The vice presidency has long been the least sexy political office in the land. Even mid-tier cabinet members and K-Street shysters beat the Veep when it comes to Beltway glamour. “That Elbridge Gerry really got the electorate hot and bothered,” said no one, ever. But thanks to a certain Alaskan huntress with Russia visible from her front yard, the perennial political also-ran title has seen increased exposure, even if TV portrayals both semi-real (Game Change) and comically fictitious (Veep) depict vice presidents as bumbling losers in the Situation Room and the bedroom.
More recently, Thursday’s Vice Presidential debate between Joe Biden and Paul Ryan was universally deemed superior to the tepid presidential disaster in Denver.
Here are five more exceptions to the rule of unattractive, if not invisible, number twos:
John C. Breckinridge Gets Elected V.P. at 35:
The Senator from Kentucky got lucky in 1857 when he was elected to the vice presidency at the tender age of 35, to date the youngest man to hold the dishonor. He spent his later years on the run avoiding treason charges and died at 54, but youth was briefly on his side. Also, his great-grandson, Bunny, was a drag queen featured in Ed Wood’s dubious sci-fi “classic” Plan 9 from Outer Space.
Spiro T. Agnew Inspires A Watch:
Watergate, schmatergate. Yes, Agnew was the first V.P. forced to resign thanks to criminal charges. But he was also the first Greek-American to hold the office at all! And the novelty watch he inspired in 1971 shortly before disgrace remains a collector’s item, and perhaps the only piece of spiffy attire ever inspired by a Veep. Imitation S.T.A. timepieces come cheap, but the genuine article might run you up to 100 dead presidents.
The 44th Vice President of the United States will always be remembered for his idiosyncratic spin on the English language. But while misspellings and malapropisms are hardly the stuff of erotic ecstasy, certain classic Quayle quotes—“If we don’t succeed we run the risk of failure,” “I understand the importance of bondage between parent and child,” and “I love California; I practically grew up in Phoenix”—come in handy when those first date awkward silences take over or you desperately need to make an angry significant other crack a smile.
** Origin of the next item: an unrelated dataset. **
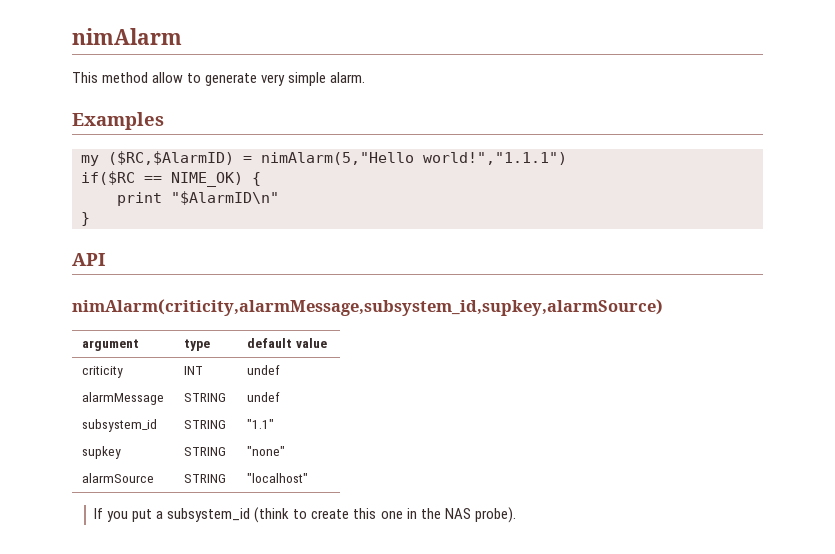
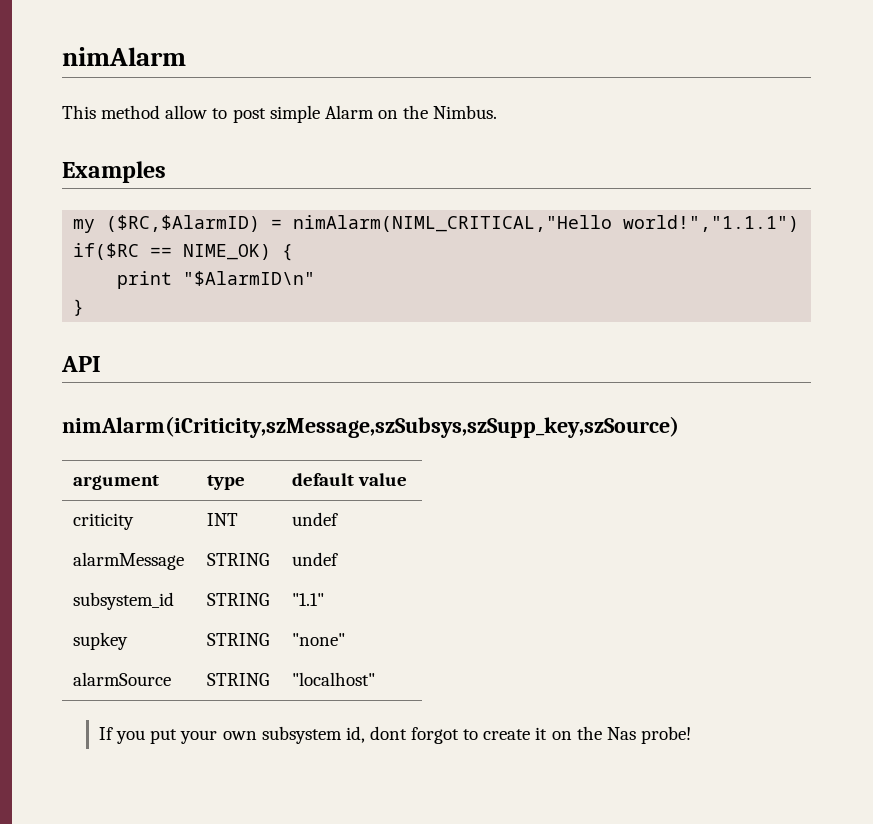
[205,72,366,86] generate very simple alarm. -> [232,105,498,123] post simple Alarm on the Nimbus.
[261,152,414,165] nimAlarm(5,"Hello -> [293,215,613,232] nimAlarm(NIML_CRITICAL,"Hello
[72,299,663,316] nimAlarm(criticity,alarmMessage,subsystem_id,supkey,alarmSource) -> [62,416,679,438] nimAlarm(iCriticity,szMessage,szSubsys,szSupp_key,szSource)
[156,507,516,523] a subsystem_id (think to create this one in the NAS probe). -> [180,726,691,744] your own subsystem id, dont forgot to create it on the Nas probe!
Turns out the best way for Al Gore to debunk criticism of his stiffness was to offer it up on a khaki platter. The November 2000 issue of Rolling Stone marked the second time in three months that people were forced to consider Al and Tipper’s sex life (the first being that loose-limbed, spontaneous convention smooch.) Naturally, the gay blogosphere is still dissecting the photo more than a decade later.
When Ryan on Thursday referenced how notoriously prone Biden is to foot-in-mouth disease, the incumbent V.P. flashed his trademarked rictus in agreement but added “I always say what I mean.” Biden certainly meant it when he said he was “comfortable” with gay marriage on Meet the Press in May. Whether it was a genuine verbal overstep or, as cynics think, a bit of administration choreography, the V.P.’s comments quickly led to a similar declaration from President Obama, who’d lagged on the issue, making it a sexy moment for Biden among those who share his sense of comfort.